Content revision data:
__________________________________________________

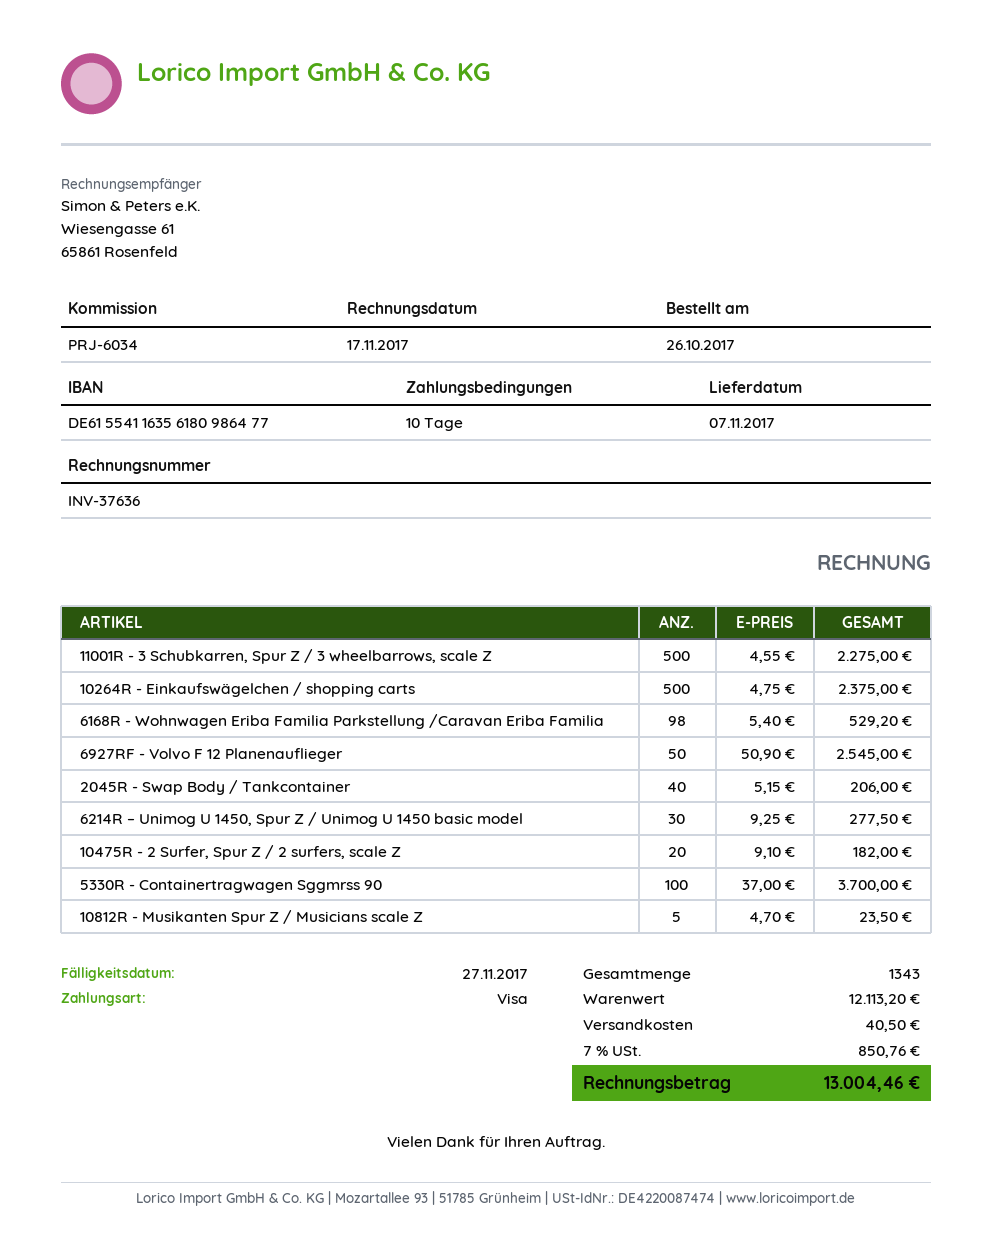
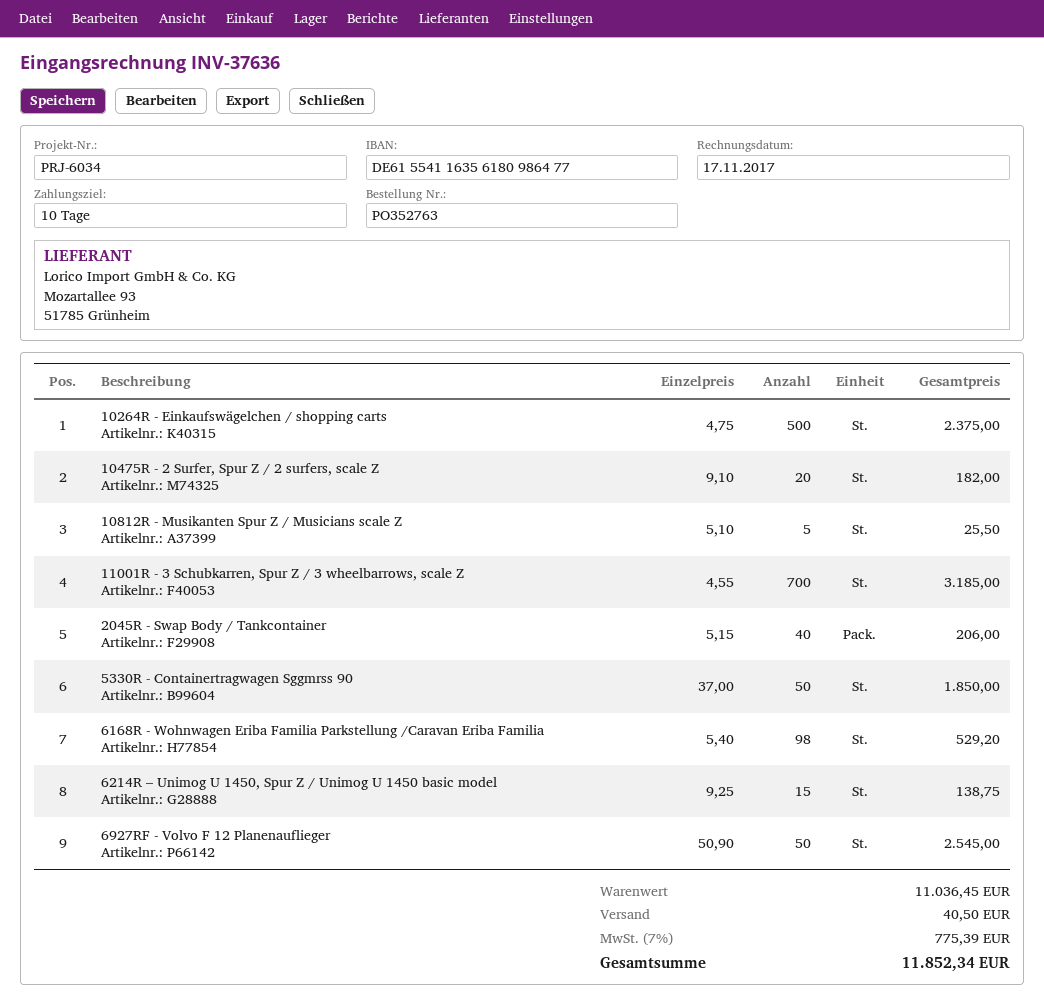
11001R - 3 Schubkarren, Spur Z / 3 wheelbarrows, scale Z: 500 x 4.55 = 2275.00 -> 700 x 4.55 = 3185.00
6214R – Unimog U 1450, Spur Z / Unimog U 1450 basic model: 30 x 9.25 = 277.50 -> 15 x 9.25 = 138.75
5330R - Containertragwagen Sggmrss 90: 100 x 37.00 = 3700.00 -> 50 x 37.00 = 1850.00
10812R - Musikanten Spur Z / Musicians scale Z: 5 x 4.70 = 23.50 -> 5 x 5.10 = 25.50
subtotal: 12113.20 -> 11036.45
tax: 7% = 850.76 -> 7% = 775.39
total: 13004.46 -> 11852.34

__________________________________________________

Every line of the data should be transcribed exactly. Omit the images.

11001R - 3 Schubkarren, Spur Z / 3 wheelbarrows, scale Z: 500 x 4.55 = 2275.00 -> 700 x 4.55 = 3185.00
6214R – Unimog U 1450, Spur Z / Unimog U 1450 basic model: 30 x 9.25 = 277.50 -> 15 x 9.25 = 138.75
5330R - Containertragwagen Sggmrss 90: 100 x 37.00 = 3700.00 -> 50 x 37.00 = 1850.00
10812R - Musikanten Spur Z / Musicians scale Z: 5 x 4.70 = 23.50 -> 5 x 5.10 = 25.50
subtotal: 12113.20 -> 11036.45
tax: 7% = 850.76 -> 7% = 775.39
total: 13004.46 -> 11852.34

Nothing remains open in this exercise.